Comenzó sus días como mancebo de botica pero luego estudió y desempeñó varias profesiones (la más importante fue la de escribiente), hasta que fue detenido en Lancaster como falsario y falsificador de documentos de propiedad. Condenado y expatriado se asoció a John Dee (fue su médium particular varios años) con quien recorrió Europa haciendo creer a las gentes sencillas que habían descubierto la piedra filosofal y el elixir de la larga vida.

Edward Kelley y John Dee pasaron algún tiempo en la residencia de los nobles Rozmberk (o Rosenberg, en su versión latinizada), en la ciudad de Třeboň. Cuando John Dee regresó a Inglaterra, separándose de Kelley, cesaron las visitas de los «espíritus» para siempre.

En julio de 1589, Edward Kelley se mudó a Praga para ponerse al servicio del rey Rodolfo II; quien buscaba con mucha intensidad aquello que los Alquimistas prometían: convertir cualquier material en oro. Para ser admitido entre los alquimistas de la corte tuvo que someterse a un examen ante la máxima autoridad en este terreno que no era otro que el doctor Hájek: su actuación durante el examen fue impresionante y según un testigo presencial (el médico y alquimista francés Nicolás Barnaud) vertió una gota de un aceite color carmesí sobre medio kilo de mercurio y lo transmutó en oro.

En febrero de 1590, Rodolfo II le otorgó un título nobiliario (Eques auratus, equivalente al «sir» inglés),

La reina Isabel I de Inglaterra se interesó por su «útil» súbdito ya que su capacidad de crear oro, a partir de unos misteriosos «polvos rojos», le interesó especialmente, muy bien aconsejada por Lord Burleigh, su tesorero. Burleigh escribió a Kelley (hacia 1591, cuando John Dee ya había regresado a Inglaterra) apremiándole a regresar a la Corte ya que deseaba que pusiese sus conocimientos al servicio de la Reina.

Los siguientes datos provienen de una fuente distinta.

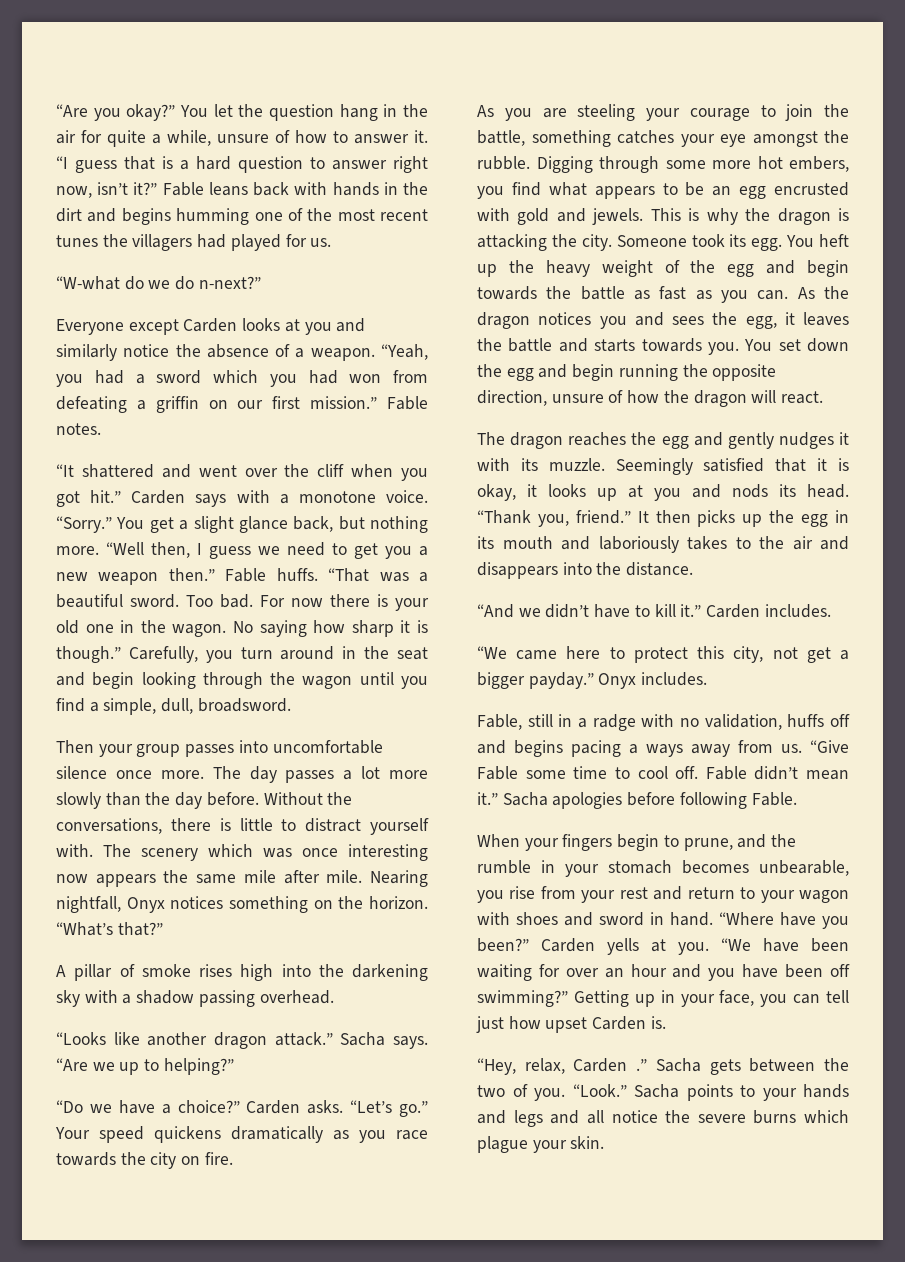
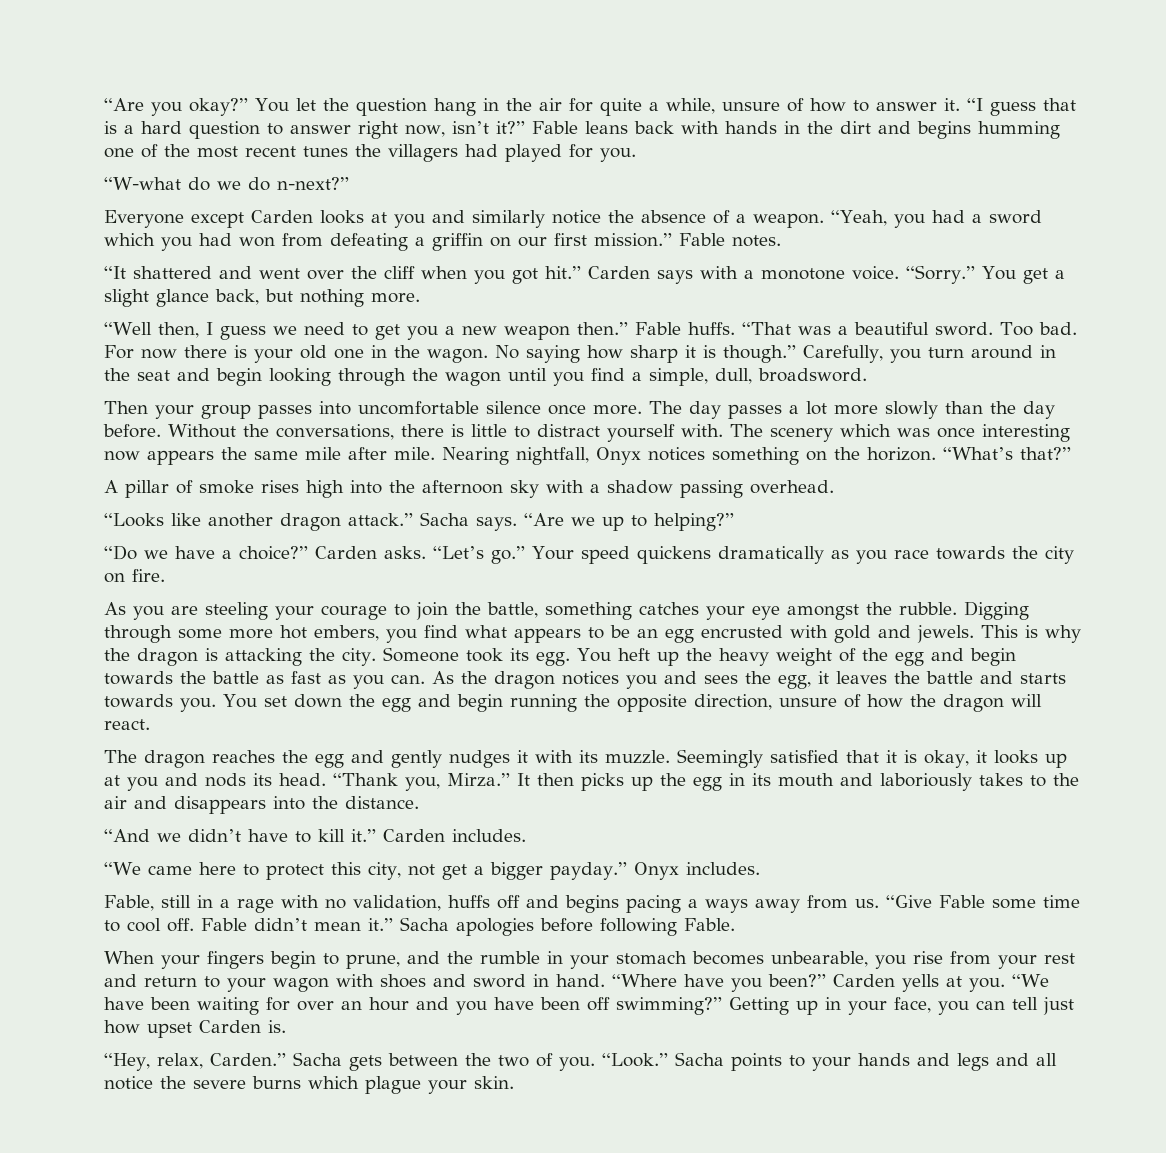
- Fable leans back with hands in the dirt and begins humming one of the most recent tunes the villagers had played for us.
+ Fable leans back with hands in the dirt and begins humming one of the most recent tunes the villagers had played for you.
- You get a slight glance back, but nothing more. “Well then, I guess we need to get you a new weapon then.”
+ You get a slight glance back, but nothing more.
+ “Well then, I guess we need to get you a new weapon then.”
- A pillar of smoke rises high into the darkening sky with a shadow passing overhead.
+ A pillar of smoke rises high into the afternoon sky with a shadow passing overhead.
- “Thank you, friend.”
+ “Thank you, Mirza.”
- Fable, still in a radge with no validation, huffs off and begins pacing a ways away from us.
+ Fable, still in a rage with no validation, huffs off and begins pacing a ways away from us.
- “Hey, relax, Carden .”
+ “Hey, relax, Carden.”

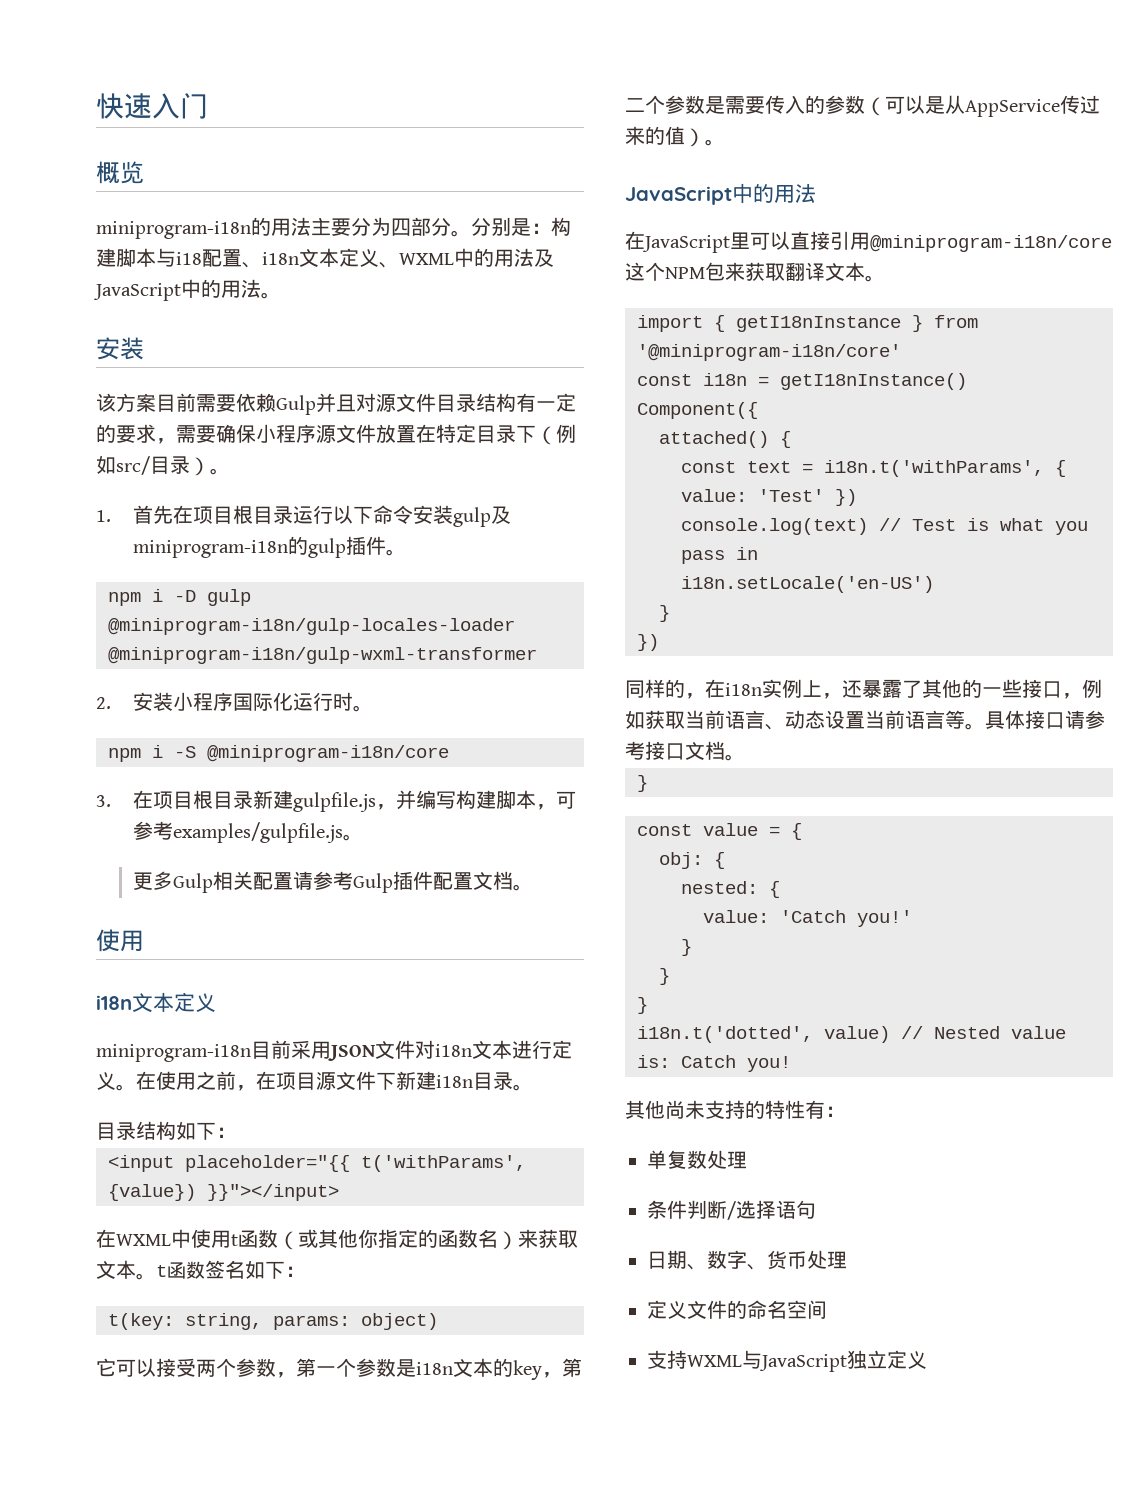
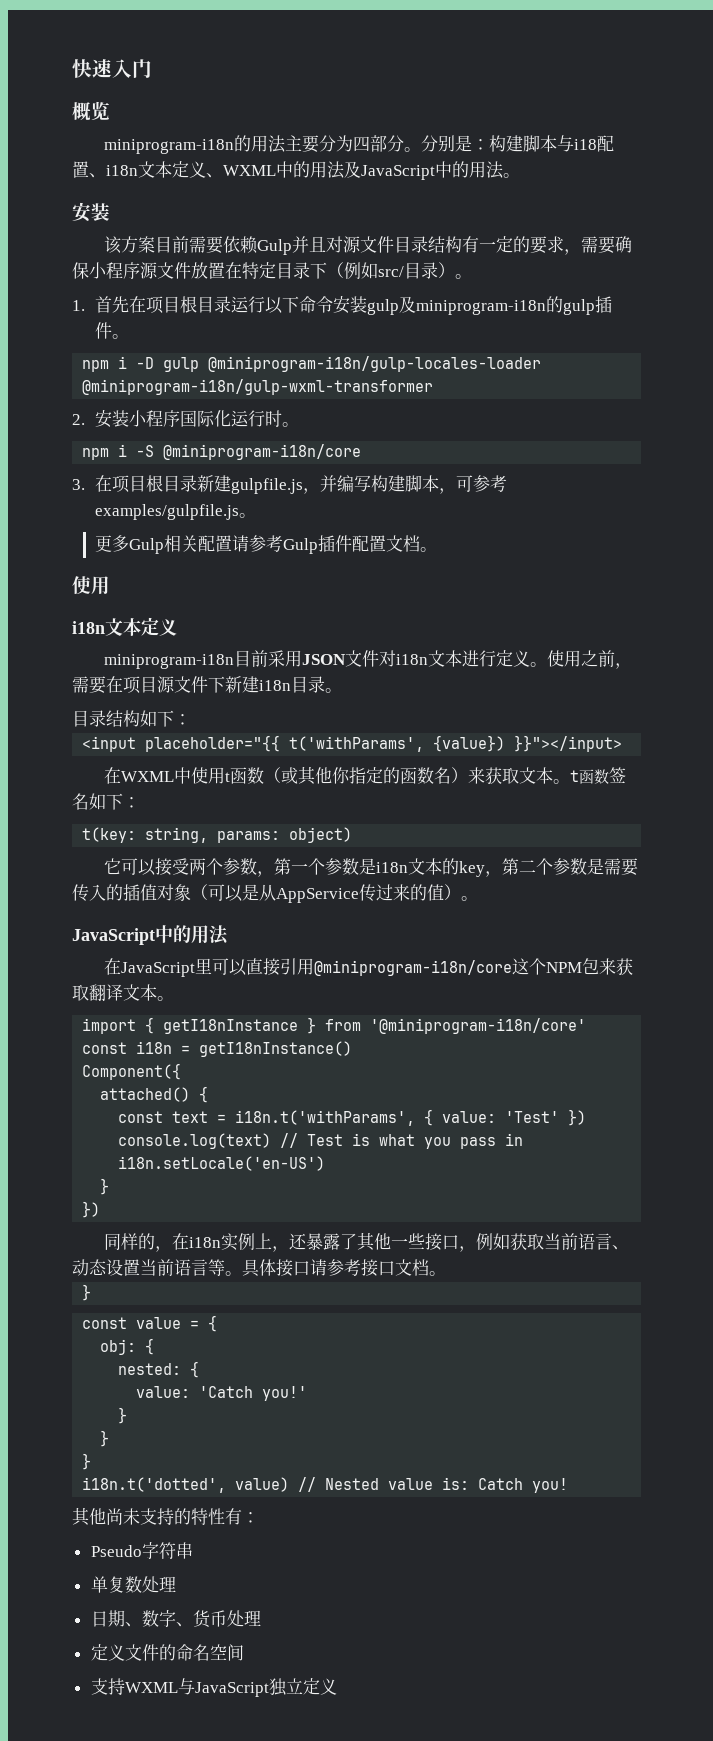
- 在使用之前，在项目源文件下新建i18n目录。
+ 使用之前，需要在项目源文件下新建i18n目录。
- 它可以接受两个参数，第一个参数是i18n文本的key，第二个参数是需要传入的参数（可以是从AppService传过来的值）。
+ 它可以接受两个参数，第一个参数是i18n文本的key，第二个参数是需要传入的插值对象（可以是从AppService传过来的值）。
- 同样的，在i18n实例上，还暴露了其他的一些接口，例如获取当前语言、动态设置当前语言等。
+ 同样的，在i18n实例上，还暴露了其他一些接口，例如获取当前语言、动态设置当前语言等。
+ Pseudo字符串
- 条件判断/选择语句

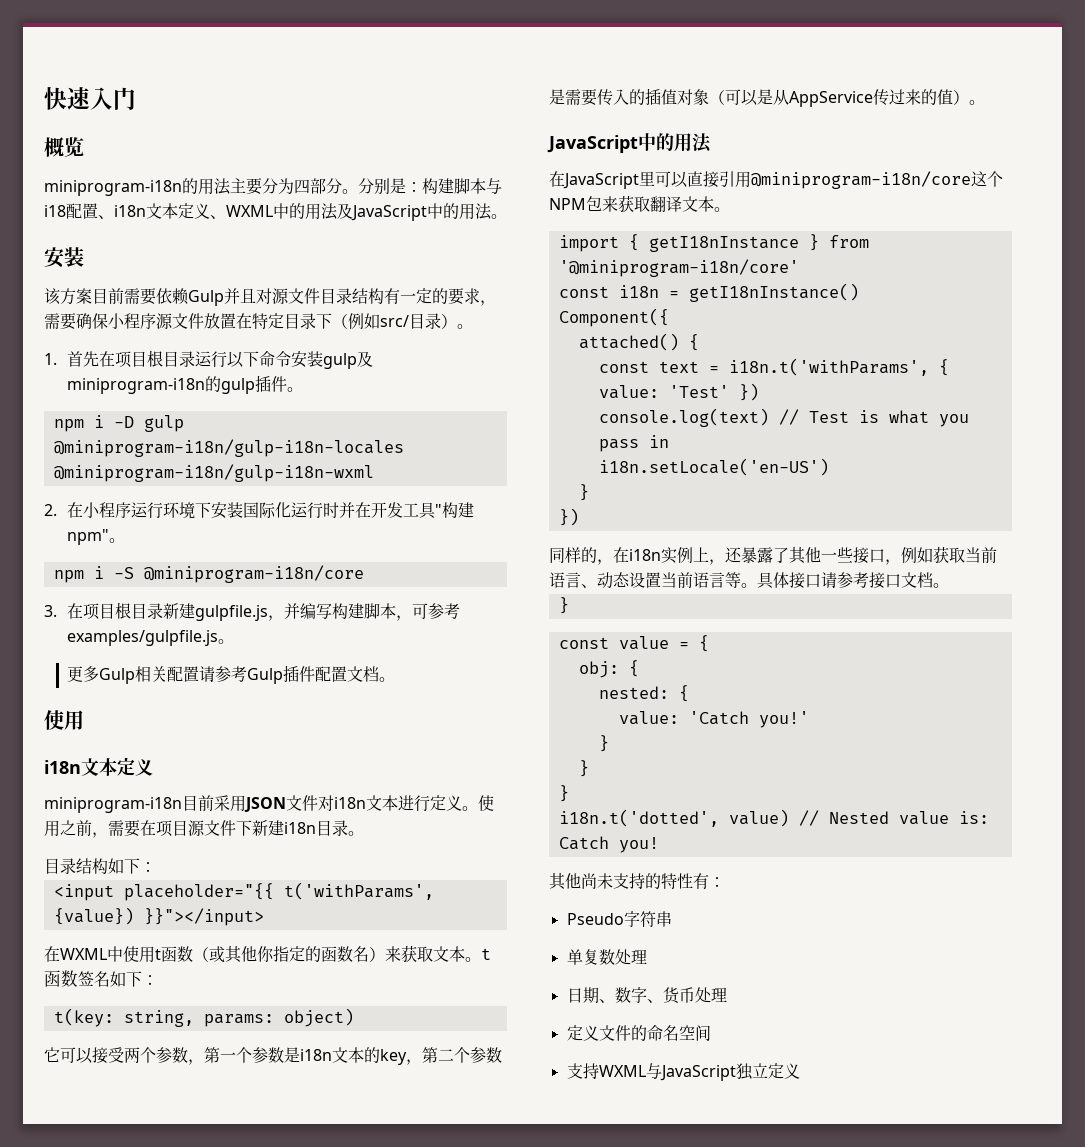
- npm i -D gulp @miniprogram-i18n/gulp-locales-loader @miniprogram-i18n/gulp-wxml-transformer
+ npm i -D gulp @miniprogram-i18n/gulp-i18n-locales @miniprogram-i18n/gulp-i18n-wxml
- 2.安装小程序国际化运行时。
+ 2.在小程序运行环境下安装国际化运行时并在开发工具"构建npm"。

El rey Rodolfo II lo arrojó a las mazmorras del castillo de Krivoklát (en Praga): una versión reza que fue para que confesara las estafas cometidas contra dos joyeros de Colonia, otra que fue para que revelase al emperador el secreto en exclusiva de la preparación de su precioso elixir, evitando su huida a Inglaterra (se presentaron incluso las cartas de Burleigh con la petición de la reina); según una tercera versión, más romántica, fue encarcelado en el Castillo de Purglitz, a tres millas de Praga, por haber matado en un duelo a un sirviente del emperador.

Sea como fuere se le condenó por un delito de lesa majestad (seguramente porque se negó a revelarle el secreto de los «polvos de proyección»). El 1 de noviembre de 1597 intentó evadirse de su cárcel bajando por una escala elaborada con la ropa de su cama y encontró la muerte.